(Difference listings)

■ ■ ■

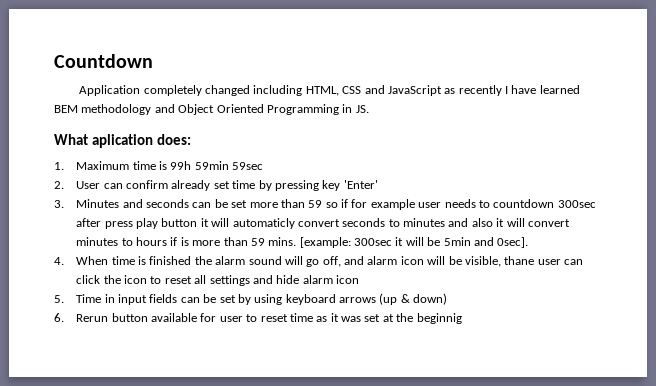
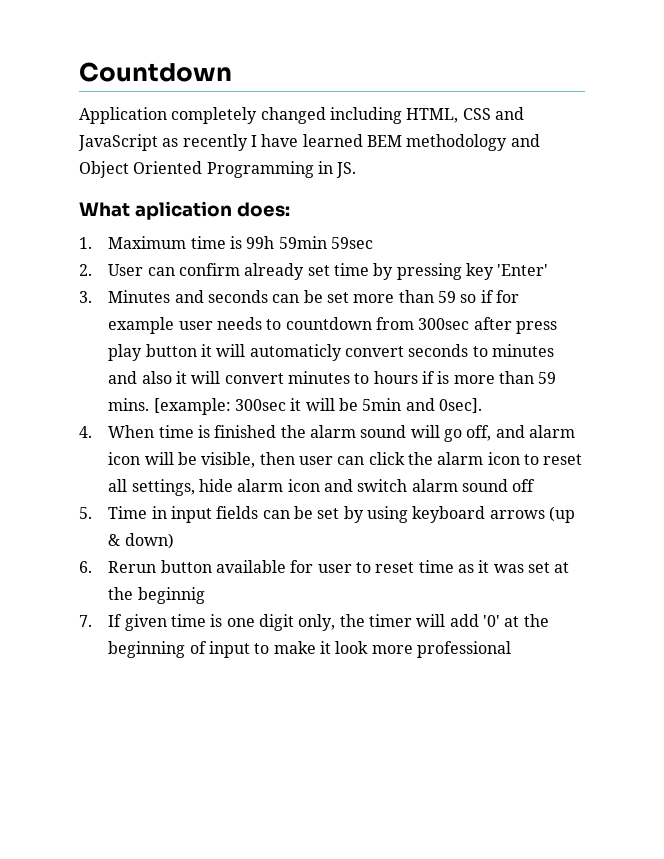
(555, 203) none -> [375,317,414,330] from
[504,256,535,265] thane -> [259,452,295,465] then
(121, 279) none -> [437,452,484,465] alarm
[209,275,273,286] settings and -> [131,479,195,496] settings,
(360, 279) none -> [323,479,536,492] and switch alarm sound off
(462, 318) none -> [79,614,549,631] [108,641,511,658] // 7. If given time is one digit only, the timer will add '0' at the beginning of input to make it look more professional

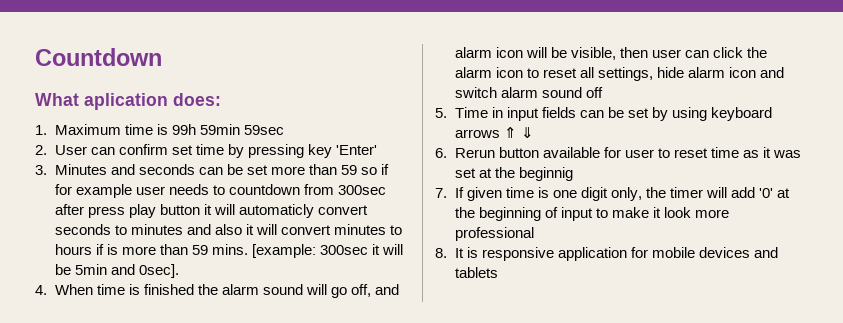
[79,107,524,124] [78,134,540,151] [79,161,357,178] // Application completely changed including HTML, CSS and JavaScript as recently I have learned BEM methodology and Object Oriented Programming in JS. -> (162, 57) none
[244,263,305,280] already -> (168, 149) none
[548,506,575,523] [108,533,174,549] (up & down) -> [503,127,534,139] ⇑ ⇓
(511, 649) none -> [435,247,778,261] [454,267,498,278] // 8. It is responsive application for mobile devices and tablets

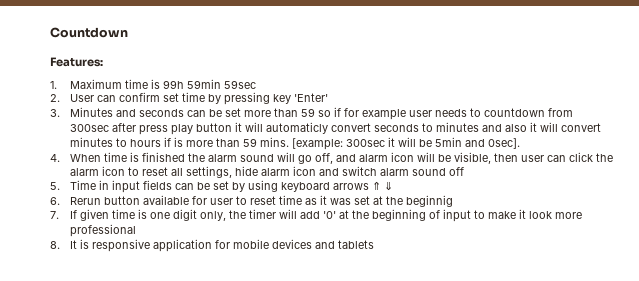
[35,93,221,110] What aplication does: -> [50,57,103,67] Features:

■ ■ ■

TASK OBJECTIVE :: All that should be printed is the run of lines above from the one with "(462, 318) none" through the one with "(511, 649) none", both included, exactly as given, with pictures left out.

ANSWER ::
(462, 318) none -> [79,614,549,631] [108,641,511,658] // 7. If given time is one digit only, the timer will add '0' at the beginning of input to make it look more professional

[79,107,524,124] [78,134,540,151] [79,161,357,178] // Application completely changed including HTML, CSS and JavaScript as recently I have learned BEM methodology and Object Oriented Programming in JS. -> (162, 57) none
[244,263,305,280] already -> (168, 149) none
[548,506,575,523] [108,533,174,549] (up & down) -> [503,127,534,139] ⇑ ⇓
(511, 649) none -> [435,247,778,261] [454,267,498,278] // 8. It is responsive application for mobile devices and tablets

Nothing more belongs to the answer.